PROBLEM DESCRIPTION ->
Reproduce the records below exactly, leaving out any pictures.

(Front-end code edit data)
=== Begin Enclosure ===
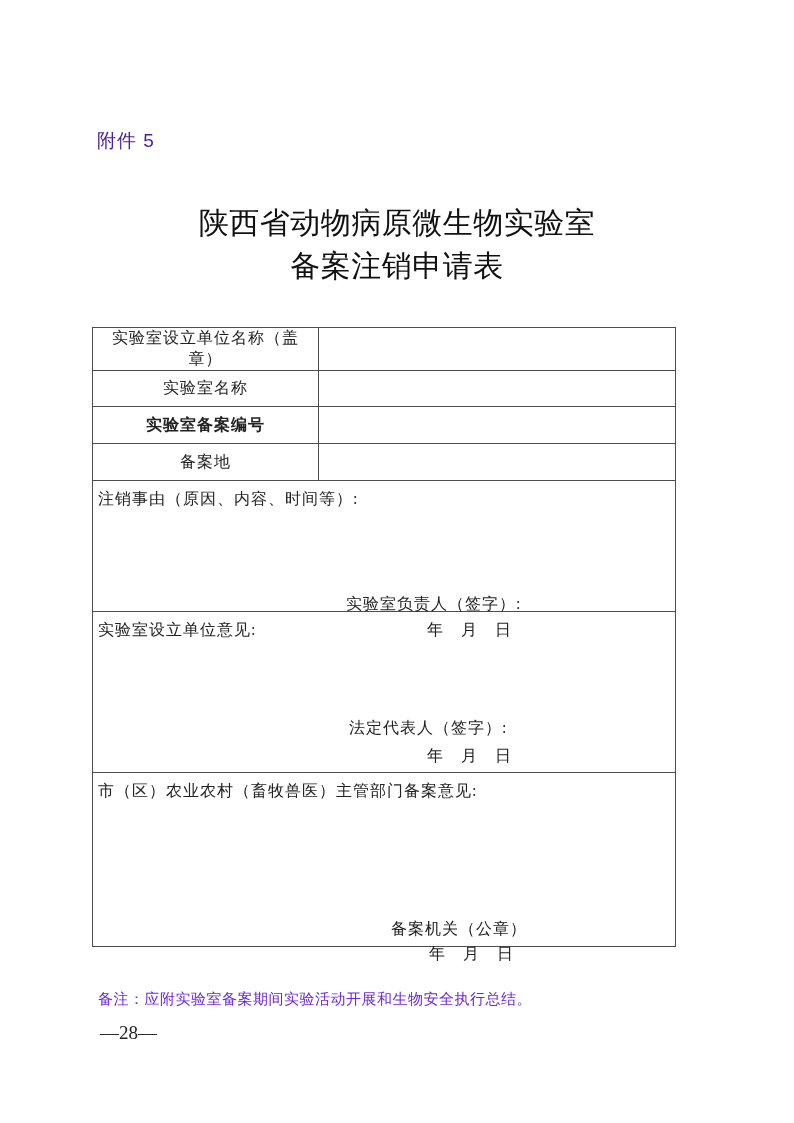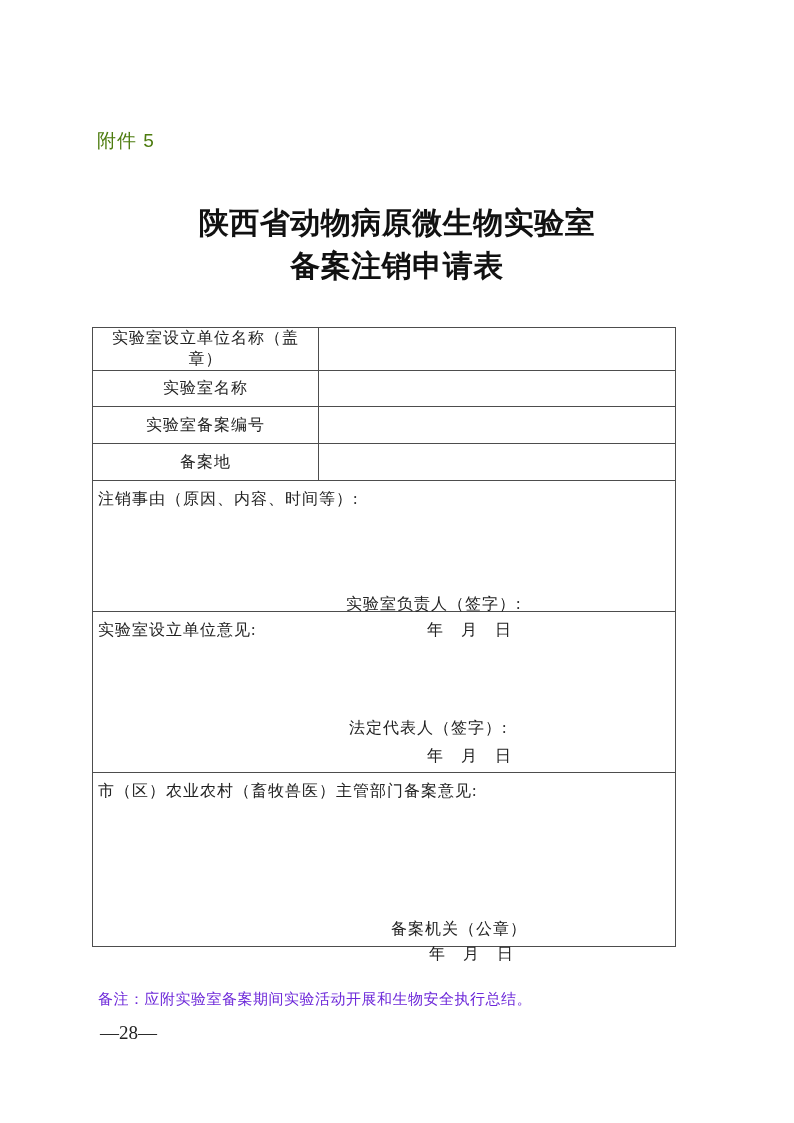--- a/index.html
+++ b/index.html
@@ -14,29 +14,29 @@
     overflow: hidden;
     margin: 0 auto;
   }
   .attachment-label {
     position: absolute;
     left: 97px;
     top: 128px;
     font-family: "Liberation Sans", "DejaVu Sans", sans-serif;
     font-size: 19px;
     letter-spacing: 1px;
-    color: #4d7c0f;
+    color: #4c1d95;
   }
   .doc-title {
     position: absolute;
     top: 201px;
     left: 0;
     width: 100%;
     text-align: center;
-    font-weight: bold;
+    font-weight: normal;
     font-size: 30px;
     line-height: 43px;
     letter-spacing: 0.5px;
     color: #111;
   }
   table.form-table {
     position: absolute;
     left: 92px;
     top: 327px;
     width: 583px;
@@ -52,21 +52,21 @@
   .label-cell {
     width: 226px;
     text-align: center;
     vertical-align: middle;
     padding: 0 6px;
     letter-spacing: 1px;
   }
   .value-cell { width: 357px; }
   tr.r1 td { height: 39px; }
   tr.r2 td { height: 36px; }
-  tr.r3 td { height: 37px; }
+  tr.r3 td { height: 37px; font-weight: bold; }
   tr.r4 td { height: 37px; }
   tr.s1 td { height: 131px; }
   tr.s2 td { height: 161px; }
   tr.s3 td { height: 174px; }
   .section-cell { vertical-align: top; padding: 0; }
   .section-box { position: relative; width: 100%; height: 100%; }
   .section-heading {
     padding: 8px 10px 0 5px;
     letter-spacing: 1px;
     text-align: left;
=== End Enclosure ===
PROBLEM SOLUTION ->
--- a/index.html
+++ b/index.html
@@ -14,29 +14,29 @@
     overflow: hidden;
     margin: 0 auto;
   }
   .attachment-label {
     position: absolute;
     left: 97px;
     top: 128px;
     font-family: "Liberation Sans", "DejaVu Sans", sans-serif;
     font-size: 19px;
     letter-spacing: 1px;
-    color: #4d7c0f;
+    color: #4c1d95;
   }
   .doc-title {
     position: absolute;
     top: 201px;
     left: 0;
     width: 100%;
     text-align: center;
-    font-weight: bold;
+    font-weight: normal;
     font-size: 30px;
     line-height: 43px;
     letter-spacing: 0.5px;
     color: #111;
   }
   table.form-table {
     position: absolute;
     left: 92px;
     top: 327px;
     width: 583px;
@@ -52,21 +52,21 @@
   .label-cell {
     width: 226px;
     text-align: center;
     vertical-align: middle;
     padding: 0 6px;
     letter-spacing: 1px;
   }
   .value-cell { width: 357px; }
   tr.r1 td { height: 39px; }
   tr.r2 td { height: 36px; }
-  tr.r3 td { height: 37px; }
+  tr.r3 td { height: 37px; font-weight: bold; }
   tr.r4 td { height: 37px; }
   tr.s1 td { height: 131px; }
   tr.s2 td { height: 161px; }
   tr.s3 td { height: 174px; }
   .section-cell { vertical-align: top; padding: 0; }
   .section-box { position: relative; width: 100%; height: 100%; }
   .section-heading {
     padding: 8px 10px 0 5px;
     letter-spacing: 1px;
     text-align: left;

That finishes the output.